Clustering is an unsupervised classification method that focused on grouping data into clusters. The objects in each cluster are very similar but different from the objects in the other clusters. As clustering methods deal with the massive amount of information, many intelligent software agents have been widely utilized clustering techniques to filter, retrieve, and categorize documents that exist on the World Wide Web.
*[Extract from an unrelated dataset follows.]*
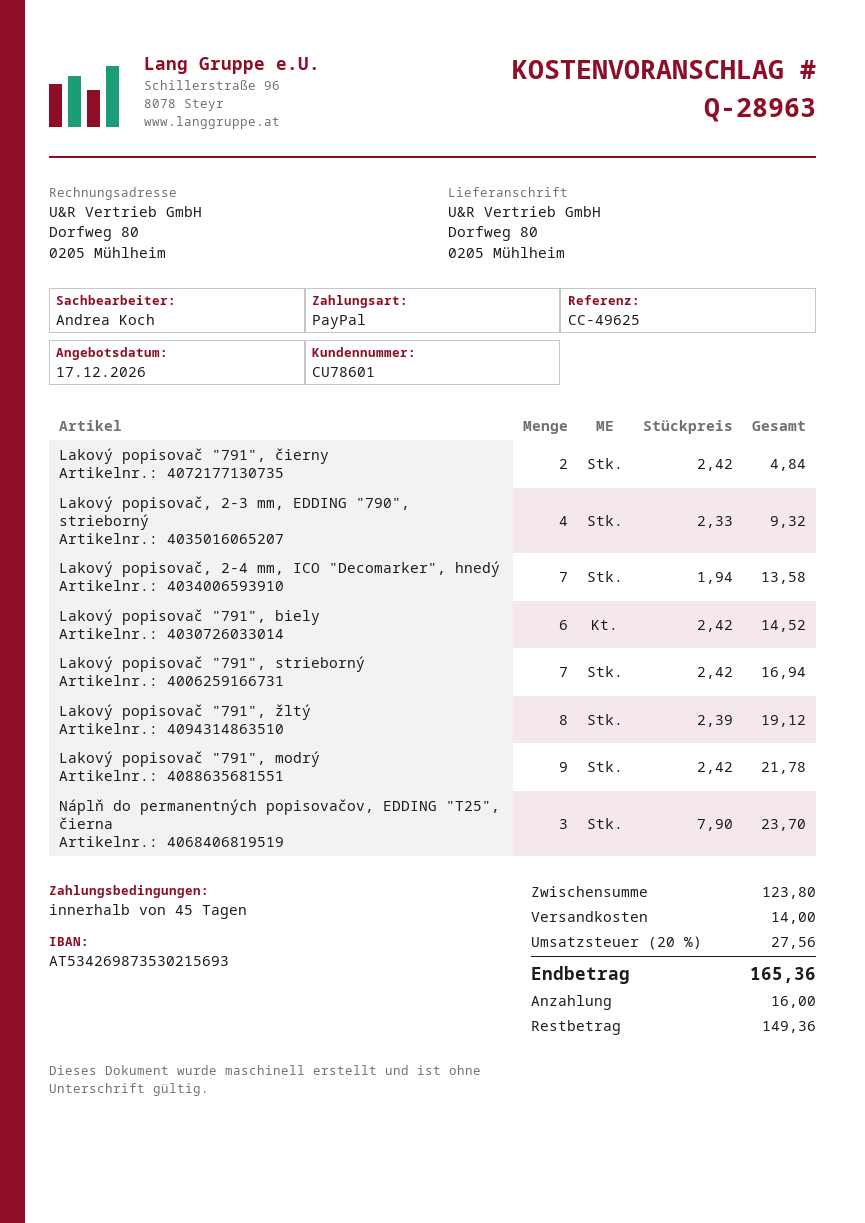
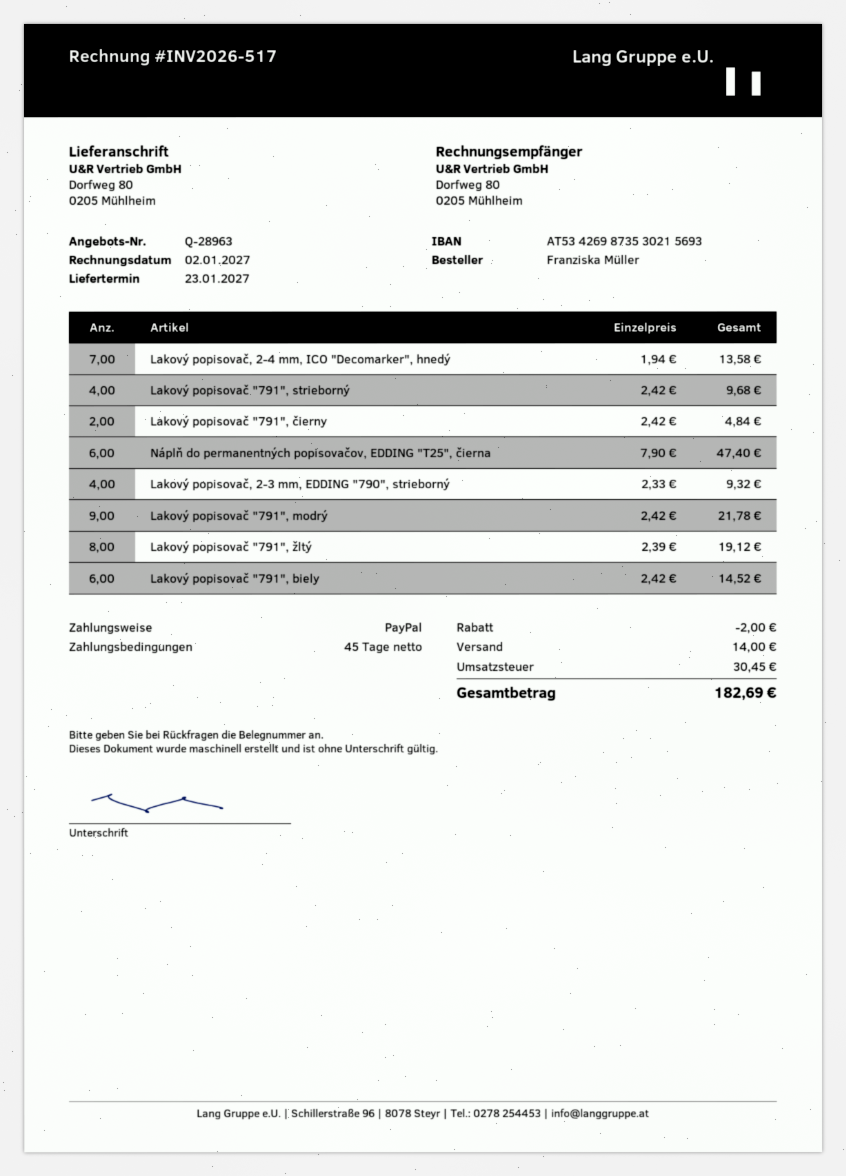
Lakový popisovač "791", strieborný: 7 x 2.42 = 16.94 -> 4 x 2.42 = 9.68
Náplň do permanentných popisovačov, EDDING "T25", čierna: 3 x 7.90 = 23.70 -> 6 x 7.90 = 47.40
discount: none -> 2.00
tax: 27.56 -> 30.45
total: 165.36 -> 182.69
Web mining is generally classified under data mining. In data mining, one of the significant clustering centroid-based partitioning methods is the K-Means algorithm. One of the K-Means algorithm's challenges is its extreme sensitivity to initial cluster centers' choice, which may yield get stuck in the local optimum if the initial centers are selected randomly. A variant of the K-Means method is the K-Means++ algorithm, which improves the algorithm's performance by smart choices of initialization of the cluster centroids. Evolutionary techniques, widely utilized for optimizing clustering methods by providing their prerequisite parameters. The Genetic Algorithm is stochastic and population-based, that applied in optimization problem-solving. This paper proposed a Genetic-based K-Means (GBKM) clustering algorithm where the clusters' centroids are encoded by chromosomes rather than random initial cluster centroids. The best cluster centers gave by the Genetic algorithm that maximizes the fitness function, as initial points of the K-Means algorithm. The results show this model helps increase the K-Means algorithm's performance by appropriate choice of initialization of the cluster centroids, compared to four other clustering algorithms.

查看原文本刊更多论文

一种新的基于遗传的k -均值聚类算法

聚类是一种无监督分类方法，其重点是将数据分组到簇中。每个集群中的对象非常相似，但与其他集群中的对象不同。由于聚类方法处理大量的信息，许多智能软件代理已经广泛使用聚类技术来过滤、检索和分类万维网上存在的文档。Web挖掘一般归为数据挖掘。在数据挖掘中，基于聚类质心的划分方法之一是K-Means算法。K-Means算法的挑战之一是对初始聚类中心的选择极其敏感，如果随机选择初始聚类中心，可能会陷入局部最优。K-Means方法的一种变体是k - means++算法，该算法通过智能选择初始化聚类质心来提高算法的性能。进化技术，广泛用于通过提供其先决条件参数来优化聚类方法。遗传算法是一种基于种群的随机算法，主要用于优化问题的求解。本文提出了一种基于遗传的K-Means聚类算法，该算法的聚类质心由染色体编码，而不是随机初始聚类质心。遗传算法给出的使适应度函数最大化的最佳聚类中心，作为K-Means算法的初始点。结果表明，与其他四种聚类算法相比，该模型通过适当选择聚类质心初始化，有助于提高K-Means算法的性能。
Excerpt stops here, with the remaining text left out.